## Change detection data

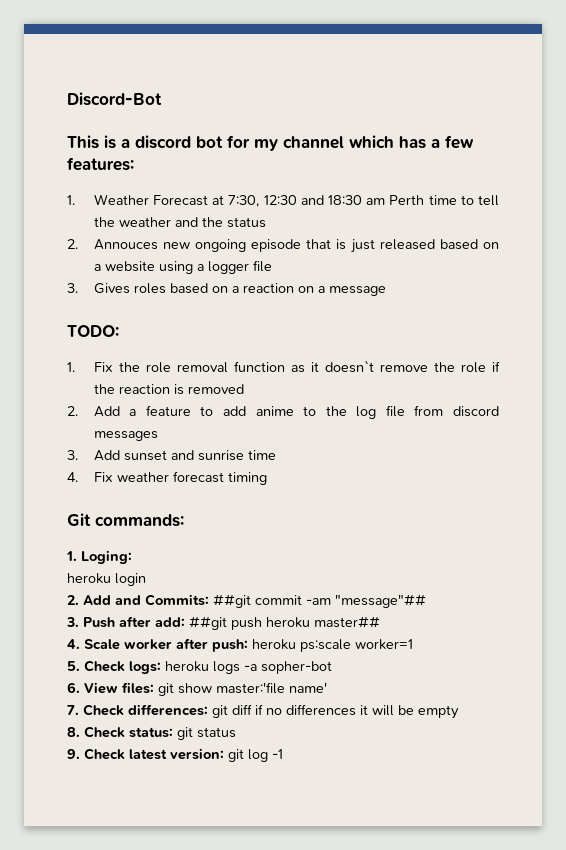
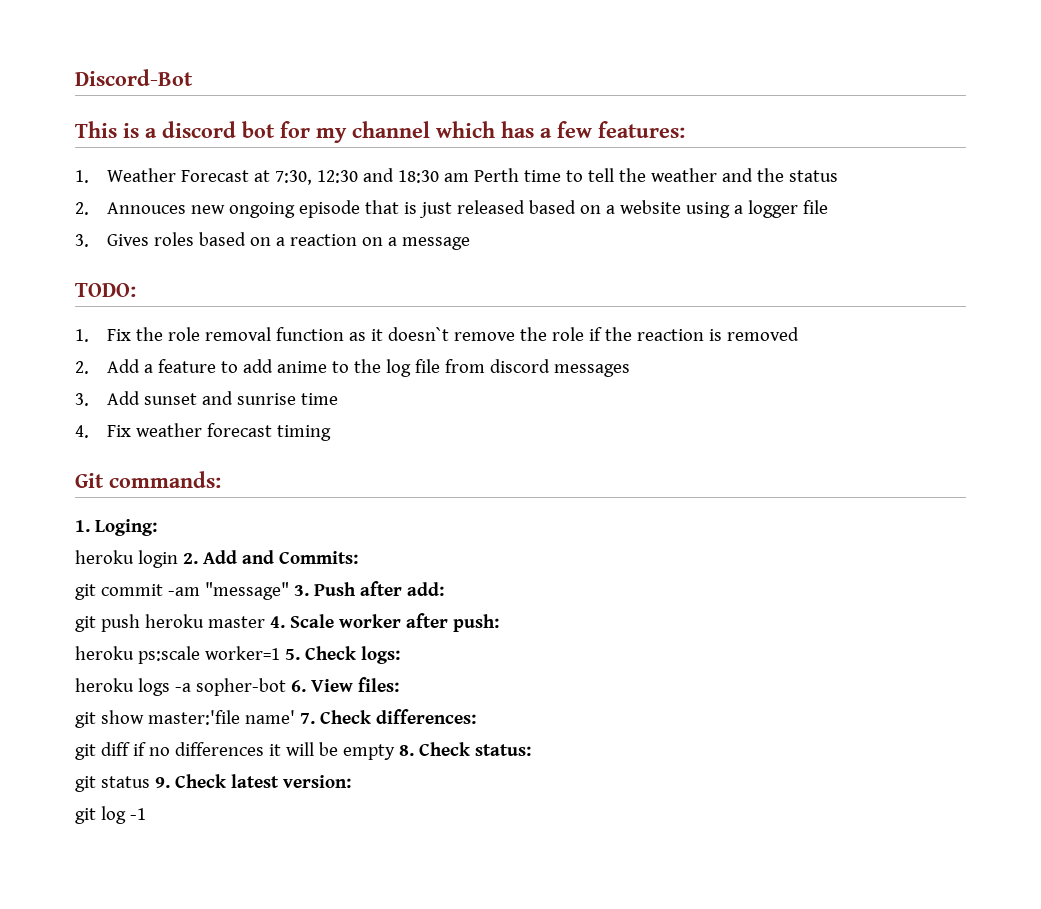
(146, 579) // -> (178, 559) none
[213,594,251,608] ##git -> [75,584,96,600] // git
[335,594,426,608] "message"## // -> [204,582,289,600] "message"
[189,616,227,630] ##git -> [75,616,96,632] // git
[314,616,380,628] master## // -> [207,616,265,628] master
(248, 645) none -> (499, 623) //
(413, 644) // -> (280, 653) none
(161, 667) none -> (400, 655) //
(332, 667) // -> (286, 687) none
(154, 688) none -> (399, 684) //
(327, 687) // -> (295, 717) none
(208, 710) none -> (476, 716) //
(459, 712) // -> (395, 752) none
(173, 732) none -> (531, 750) //
(236, 732) // -> (150, 782) none
(224, 754) none -> (351, 781) //

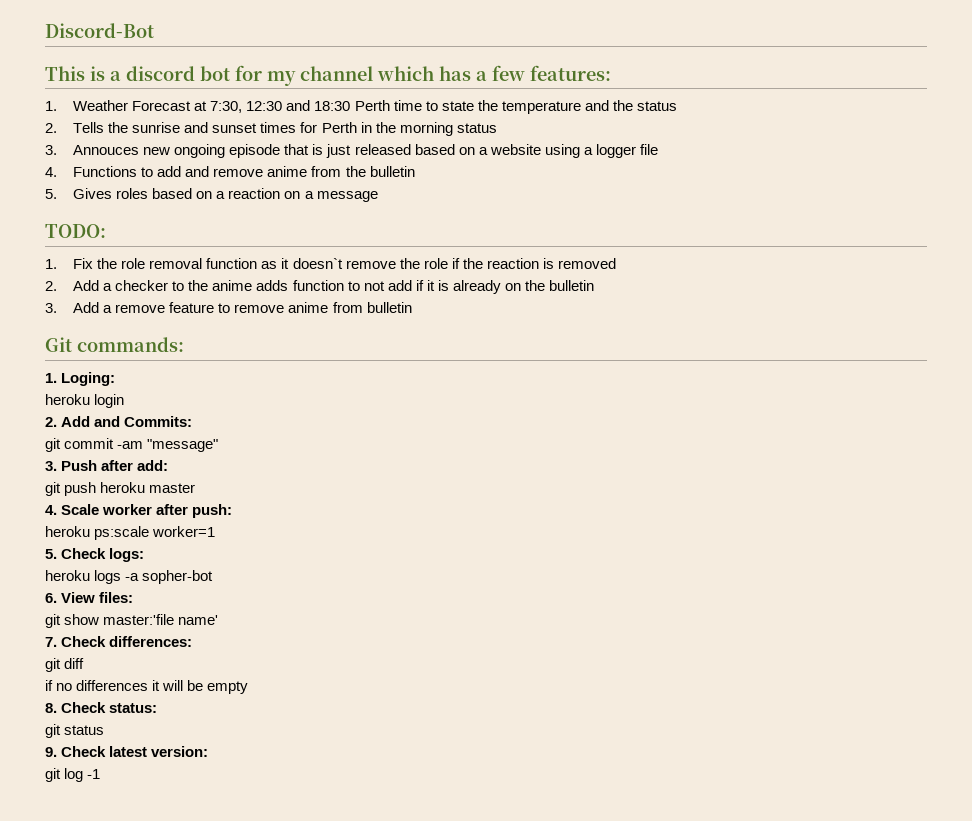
[444,173,470,182] am -> (351, 106) none
[587,168,717,182] tell the weather -> [441,100,581,114] state the temperature
(89, 208) none -> [73,122,497,136] [45,145,57,155] Tells the sunrise and sunset times for Perth in the morning status // 3.
[75,234,89,247] 3. -> [45,166,415,177] [45,189,57,199] 4. Functions to add and remove anime from the bulletin // 5.
[158,359,630,377] [75,391,339,406] [75,423,332,441] feature to add anime to the log file from discord messages // 3. Add sunset and sunrise time // 4. Fix weather forecast timing -> [115,280,595,294] [45,302,412,313] checker to the anime adds function to not add if it is already on the bulletin // 3. Add a remove feature to remove anime from bulletin
(178, 559) none -> (125, 401) //
(289, 591) none -> (219, 445) //
(265, 622) none -> (196, 488) //
(280, 653) none -> (216, 531) //
(286, 687) none -> (214, 577) //
(295, 717) none -> (219, 620) //
(130, 749) none -> (85, 663) //
(395, 752) none -> (249, 687) //
(150, 782) none -> (105, 730) //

## EXERCISE DIRECTIONS
Scan the records for the word "sunset", and copy each line where it is found.

## EXERCISE ANSWER
(89, 208) none -> [73,122,497,136] [45,145,57,155] Tells the sunrise and sunset times for Perth in the morning status // 3.
[158,359,630,377] [75,391,339,406] [75,423,332,441] feature to add anime to the log file from discord messages // 3. Add sunset and sunrise time // 4. Fix weather forecast timing -> [115,280,595,294] [45,302,412,313] checker to the anime adds function to not add if it is already on the bulletin // 3. Add a remove feature to remove anime from bulletin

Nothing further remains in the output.